YOUR GOAL
Below are some records; output exactly the lines from the line with "Parte del recorrido" to the line with "- Al principio estos", both ends kept, and nothing more.

Records contained in a dataset:
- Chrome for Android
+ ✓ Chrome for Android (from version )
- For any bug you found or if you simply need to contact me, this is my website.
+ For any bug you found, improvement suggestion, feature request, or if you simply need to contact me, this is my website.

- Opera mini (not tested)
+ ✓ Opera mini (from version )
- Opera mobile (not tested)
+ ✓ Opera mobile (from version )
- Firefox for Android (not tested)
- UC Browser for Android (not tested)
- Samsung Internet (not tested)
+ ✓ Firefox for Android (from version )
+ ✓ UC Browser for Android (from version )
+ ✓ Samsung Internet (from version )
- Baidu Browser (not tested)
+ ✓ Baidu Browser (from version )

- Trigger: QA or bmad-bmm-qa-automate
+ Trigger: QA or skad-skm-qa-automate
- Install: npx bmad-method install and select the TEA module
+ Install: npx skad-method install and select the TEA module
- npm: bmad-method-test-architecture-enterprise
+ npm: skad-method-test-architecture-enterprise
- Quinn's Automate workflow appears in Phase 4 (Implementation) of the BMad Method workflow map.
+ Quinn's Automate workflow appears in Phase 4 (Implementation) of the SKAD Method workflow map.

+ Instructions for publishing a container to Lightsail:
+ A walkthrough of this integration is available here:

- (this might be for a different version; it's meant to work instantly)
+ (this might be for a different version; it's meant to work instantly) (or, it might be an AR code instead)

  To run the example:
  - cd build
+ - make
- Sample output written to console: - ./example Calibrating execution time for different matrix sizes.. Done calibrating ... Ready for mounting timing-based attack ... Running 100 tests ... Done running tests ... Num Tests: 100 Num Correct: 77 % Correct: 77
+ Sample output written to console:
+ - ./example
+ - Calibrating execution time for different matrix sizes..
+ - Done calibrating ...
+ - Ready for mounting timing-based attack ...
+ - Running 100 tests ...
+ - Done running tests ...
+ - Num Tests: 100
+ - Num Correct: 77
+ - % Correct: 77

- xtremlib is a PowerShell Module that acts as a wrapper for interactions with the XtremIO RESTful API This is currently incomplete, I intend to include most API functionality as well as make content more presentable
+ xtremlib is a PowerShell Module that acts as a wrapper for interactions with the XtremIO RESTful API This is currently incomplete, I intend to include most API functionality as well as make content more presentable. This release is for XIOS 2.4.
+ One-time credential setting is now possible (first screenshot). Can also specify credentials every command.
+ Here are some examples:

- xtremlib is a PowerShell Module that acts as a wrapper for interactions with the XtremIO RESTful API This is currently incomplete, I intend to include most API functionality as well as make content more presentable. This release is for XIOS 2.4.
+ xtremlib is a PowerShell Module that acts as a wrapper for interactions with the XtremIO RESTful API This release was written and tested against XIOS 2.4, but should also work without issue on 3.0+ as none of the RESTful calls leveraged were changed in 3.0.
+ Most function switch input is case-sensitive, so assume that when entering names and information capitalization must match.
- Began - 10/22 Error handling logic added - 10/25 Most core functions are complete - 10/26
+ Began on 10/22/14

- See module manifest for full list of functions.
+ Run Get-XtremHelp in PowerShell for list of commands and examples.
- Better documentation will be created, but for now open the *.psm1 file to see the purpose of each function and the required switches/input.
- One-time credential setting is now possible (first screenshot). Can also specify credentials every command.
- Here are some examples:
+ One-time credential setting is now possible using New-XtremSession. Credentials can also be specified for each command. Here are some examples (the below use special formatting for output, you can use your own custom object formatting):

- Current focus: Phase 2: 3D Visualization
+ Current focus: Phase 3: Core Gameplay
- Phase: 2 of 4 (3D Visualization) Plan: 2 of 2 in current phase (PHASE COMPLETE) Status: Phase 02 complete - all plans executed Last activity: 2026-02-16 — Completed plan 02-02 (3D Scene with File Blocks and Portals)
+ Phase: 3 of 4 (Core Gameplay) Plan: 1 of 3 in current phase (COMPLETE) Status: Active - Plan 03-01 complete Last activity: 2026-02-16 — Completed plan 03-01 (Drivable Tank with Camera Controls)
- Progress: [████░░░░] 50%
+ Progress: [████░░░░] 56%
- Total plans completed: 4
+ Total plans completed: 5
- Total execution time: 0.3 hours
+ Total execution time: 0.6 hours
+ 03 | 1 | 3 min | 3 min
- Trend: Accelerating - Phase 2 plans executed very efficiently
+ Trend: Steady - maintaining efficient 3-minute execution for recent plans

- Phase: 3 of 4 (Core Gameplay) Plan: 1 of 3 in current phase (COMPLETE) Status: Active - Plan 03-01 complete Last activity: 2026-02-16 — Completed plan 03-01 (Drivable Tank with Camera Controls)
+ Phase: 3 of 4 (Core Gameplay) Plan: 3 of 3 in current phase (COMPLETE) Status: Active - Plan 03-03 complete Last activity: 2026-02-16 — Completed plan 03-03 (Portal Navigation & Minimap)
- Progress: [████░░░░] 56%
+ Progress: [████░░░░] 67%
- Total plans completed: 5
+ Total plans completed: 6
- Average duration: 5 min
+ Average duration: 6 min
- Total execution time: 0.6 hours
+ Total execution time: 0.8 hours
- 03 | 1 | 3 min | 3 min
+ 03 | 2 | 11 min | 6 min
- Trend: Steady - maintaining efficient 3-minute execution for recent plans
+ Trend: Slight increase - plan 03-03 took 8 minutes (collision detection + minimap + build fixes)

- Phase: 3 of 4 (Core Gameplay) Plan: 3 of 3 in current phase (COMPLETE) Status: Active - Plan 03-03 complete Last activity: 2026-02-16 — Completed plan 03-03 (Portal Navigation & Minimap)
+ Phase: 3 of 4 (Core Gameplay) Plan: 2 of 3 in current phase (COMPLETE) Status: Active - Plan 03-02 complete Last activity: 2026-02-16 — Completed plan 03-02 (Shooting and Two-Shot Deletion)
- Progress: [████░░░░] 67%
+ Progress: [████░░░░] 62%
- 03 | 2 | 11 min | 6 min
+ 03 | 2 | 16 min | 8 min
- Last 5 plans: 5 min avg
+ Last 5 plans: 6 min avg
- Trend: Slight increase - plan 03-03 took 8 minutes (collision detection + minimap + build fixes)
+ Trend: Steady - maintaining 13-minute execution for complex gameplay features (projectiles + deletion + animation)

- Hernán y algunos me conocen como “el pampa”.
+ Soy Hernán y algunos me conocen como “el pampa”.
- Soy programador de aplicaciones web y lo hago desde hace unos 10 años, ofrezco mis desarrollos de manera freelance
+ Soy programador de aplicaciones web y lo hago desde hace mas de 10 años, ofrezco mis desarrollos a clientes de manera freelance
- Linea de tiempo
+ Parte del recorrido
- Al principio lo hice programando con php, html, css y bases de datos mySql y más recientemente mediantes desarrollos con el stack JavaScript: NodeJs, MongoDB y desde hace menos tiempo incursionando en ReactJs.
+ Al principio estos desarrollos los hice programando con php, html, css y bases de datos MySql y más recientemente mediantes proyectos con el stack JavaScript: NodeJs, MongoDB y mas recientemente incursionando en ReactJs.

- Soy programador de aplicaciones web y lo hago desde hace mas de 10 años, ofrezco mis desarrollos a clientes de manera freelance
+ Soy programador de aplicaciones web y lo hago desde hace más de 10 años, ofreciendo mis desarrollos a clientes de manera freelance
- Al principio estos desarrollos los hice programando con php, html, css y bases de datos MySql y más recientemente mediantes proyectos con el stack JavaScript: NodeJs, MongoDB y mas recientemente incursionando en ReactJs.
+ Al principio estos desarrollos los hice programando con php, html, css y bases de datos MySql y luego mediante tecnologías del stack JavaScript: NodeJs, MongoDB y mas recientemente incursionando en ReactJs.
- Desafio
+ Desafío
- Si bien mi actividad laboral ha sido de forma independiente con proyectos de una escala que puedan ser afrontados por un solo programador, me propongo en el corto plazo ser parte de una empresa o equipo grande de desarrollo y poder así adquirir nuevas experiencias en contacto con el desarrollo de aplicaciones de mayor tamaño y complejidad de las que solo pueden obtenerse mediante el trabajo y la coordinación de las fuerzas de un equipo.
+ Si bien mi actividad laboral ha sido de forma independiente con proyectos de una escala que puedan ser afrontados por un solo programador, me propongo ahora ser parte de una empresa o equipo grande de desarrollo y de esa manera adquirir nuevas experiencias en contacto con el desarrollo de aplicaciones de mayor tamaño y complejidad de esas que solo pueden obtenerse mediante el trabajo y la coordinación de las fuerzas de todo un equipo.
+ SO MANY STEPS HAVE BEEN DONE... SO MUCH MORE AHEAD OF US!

TASK RESPONSE
+ Parte del recorrido
- Al principio lo hice programando con php, html, css y bases de datos mySql y más recientemente mediantes desarrollos con el stack JavaScript: NodeJs, MongoDB y desde hace menos tiempo incursionando en ReactJs.
+ Al principio estos desarrollos los hice programando con php, html, css y bases de datos MySql y más recientemente mediantes proyectos con el stack JavaScript: NodeJs, MongoDB y mas recientemente incursionando en ReactJs.

- Soy programador de aplicaciones web y lo hago desde hace mas de 10 años, ofrezco mis desarrollos a clientes de manera freelance
+ Soy programador de aplicaciones web y lo hago desde hace más de 10 años, ofreciendo mis desarrollos a clientes de manera freelance
- Al principio estos desarrollos los hice programando con php, html, css y bases de datos MySql y más recientemente mediantes proyectos con el stack JavaScript: NodeJs, MongoDB y mas recientemente incursionando en ReactJs.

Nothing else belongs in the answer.